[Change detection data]
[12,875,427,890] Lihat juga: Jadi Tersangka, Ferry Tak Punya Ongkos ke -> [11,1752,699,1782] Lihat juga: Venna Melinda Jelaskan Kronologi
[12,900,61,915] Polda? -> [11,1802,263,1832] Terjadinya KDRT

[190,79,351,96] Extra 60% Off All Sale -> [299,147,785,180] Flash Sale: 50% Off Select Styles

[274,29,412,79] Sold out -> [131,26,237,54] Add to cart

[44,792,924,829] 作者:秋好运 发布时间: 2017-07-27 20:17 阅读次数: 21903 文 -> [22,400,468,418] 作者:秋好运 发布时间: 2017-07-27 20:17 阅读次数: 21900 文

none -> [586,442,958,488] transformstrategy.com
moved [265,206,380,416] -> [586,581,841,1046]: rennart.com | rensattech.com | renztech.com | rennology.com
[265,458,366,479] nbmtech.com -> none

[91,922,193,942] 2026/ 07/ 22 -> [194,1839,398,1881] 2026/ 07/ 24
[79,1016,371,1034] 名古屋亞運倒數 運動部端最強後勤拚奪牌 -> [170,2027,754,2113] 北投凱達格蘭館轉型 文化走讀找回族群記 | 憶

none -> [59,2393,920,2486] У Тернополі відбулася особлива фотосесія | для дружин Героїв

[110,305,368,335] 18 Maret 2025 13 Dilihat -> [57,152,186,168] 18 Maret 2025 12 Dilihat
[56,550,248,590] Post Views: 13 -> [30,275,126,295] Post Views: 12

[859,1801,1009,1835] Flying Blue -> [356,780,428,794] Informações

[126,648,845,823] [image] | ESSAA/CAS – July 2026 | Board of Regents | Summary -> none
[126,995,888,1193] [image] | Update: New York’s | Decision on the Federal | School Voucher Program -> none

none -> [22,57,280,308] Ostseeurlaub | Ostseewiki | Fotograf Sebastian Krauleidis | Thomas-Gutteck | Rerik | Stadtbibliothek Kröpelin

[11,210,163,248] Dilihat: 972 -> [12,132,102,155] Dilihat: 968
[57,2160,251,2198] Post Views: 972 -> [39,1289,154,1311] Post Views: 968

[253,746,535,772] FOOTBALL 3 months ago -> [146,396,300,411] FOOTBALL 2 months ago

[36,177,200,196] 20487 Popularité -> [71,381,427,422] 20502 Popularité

*Work to complete*
Please restate, exactly as written, the line that holds "[44,792,924,829] 作者:秋好运 发布时间: 2017-07-27" and all remaining lines of the data above, and only those.

*Your solution*
[44,792,924,829] 作者:秋好运 发布时间: 2017-07-27 20:17 阅读次数: 21903 文 -> [22,400,468,418] 作者:秋好运 发布时间: 2017-07-27 20:17 阅读次数: 21900 文

none -> [586,442,958,488] transformstrategy.com
moved [265,206,380,416] -> [586,581,841,1046]: rennart.com | rensattech.com | renztech.com | rennology.com
[265,458,366,479] nbmtech.com -> none

[91,922,193,942] 2026/ 07/ 22 -> [194,1839,398,1881] 2026/ 07/ 24
[79,1016,371,1034] 名古屋亞運倒數 運動部端最強後勤拚奪牌 -> [170,2027,754,2113] 北投凱達格蘭館轉型 文化走讀找回族群記 | 憶

none -> [59,2393,920,2486] У Тернополі відбулася особлива фотосесія | для дружин Героїв

[110,305,368,335] 18 Maret 2025 13 Dilihat -> [57,152,186,168] 18 Maret 2025 12 Dilihat
[56,550,248,590] Post Views: 13 -> [30,275,126,295] Post Views: 12

[859,1801,1009,1835] Flying Blue -> [356,780,428,794] Informações

[126,648,845,823] [image] | ESSAA/CAS – July 2026 | Board of Regents | Summary -> none
[126,995,888,1193] [image] | Update: New York’s | Decision on the Federal | School Voucher Program -> none

none -> [22,57,280,308] Ostseeurlaub | Ostseewiki | Fotograf Sebastian Krauleidis | Thomas-Gutteck | Rerik | Stadtbibliothek Kröpelin

[11,210,163,248] Dilihat: 972 -> [12,132,102,155] Dilihat: 968
[57,2160,251,2198] Post Views: 972 -> [39,1289,154,1311] Post Views: 968

[253,746,535,772] FOOTBALL 3 months ago -> [146,396,300,411] FOOTBALL 2 months ago

[36,177,200,196] 20487 Popularité -> [71,381,427,422] 20502 Popularité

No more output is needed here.